To fully engage older people in developing and using services,
information about those services must be presented in an accessible
way.
Older people, families and carers want information about what services
are available and where they can go for more information about
different services. Current sources of information include Get up and
Go brochure5; Edinburgh Libraries, Age Scotland Helpline; Social Care
Direct, and other information provided by the Council in all Council
offices.
At the Advisory Group meeting in January 2012, members provided
suggestions to Libraries staff dealing with Get up and Go on how to
improve information to older people. They suggested providing
telephone and postal contact details on the brochure; having an insert
within the brochure that provides contact numbers for key activities at a
glance; and wider distribution of the brochure, for example in churches
and GP surgeries.
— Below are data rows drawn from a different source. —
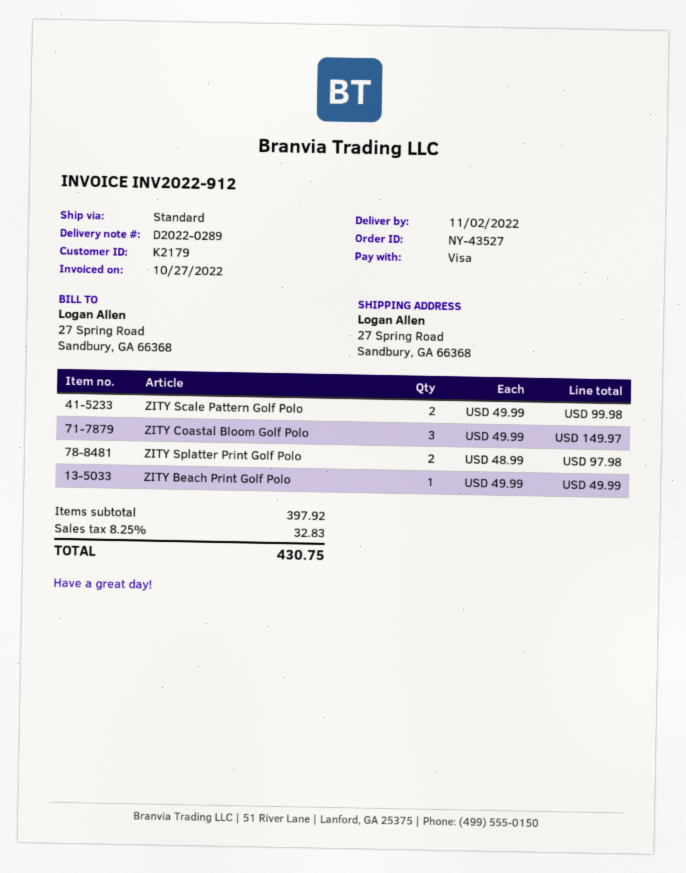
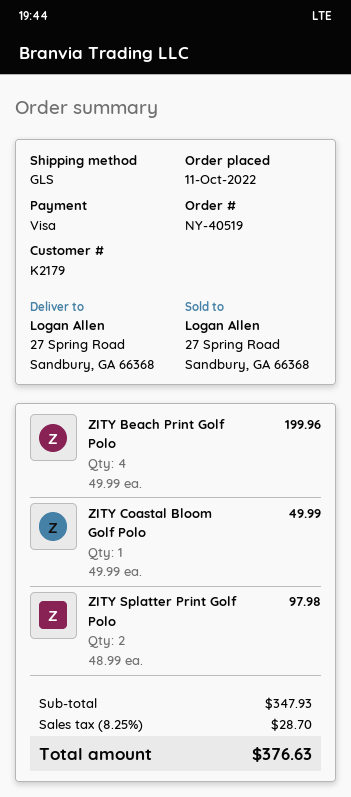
order number: NY-43527 -> NY-40519
shipping method: standard -> GLS
ZITY Scale Pattern Golf Polo: 2 x 49.99 = 99.98 -> none
ZITY Coastal Bloom Golf Polo: 3 x 49.99 = 149.97 -> 1 x 49.99 = 49.99
ZITY Beach Print Golf Polo: 1 x 49.99 = 49.99 -> 4 x 49.99 = 199.96
subtotal: 397.92 -> 347.93
tax: 8.25% = 32.83 -> 8.25% = 28.70
total: 430.75 -> 376.63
Libraries staff will include contact details in the next
brochure, and consult the design team regarding including an extra pull
out with information. Libraries staff also explained that the brochure is
distributed widely,6 including to all GP surgeries, and that information
from churches in Edinburgh is only distributed by email.
It was suggested that the performance data within the Older Persons
Management Group Performance Report could be presented in a
different way with more narrative to describe trends / background
information etc. and that this would be more useful to older people.
There are many things that are important to older people, which are
currently not captured in health and social care performance data.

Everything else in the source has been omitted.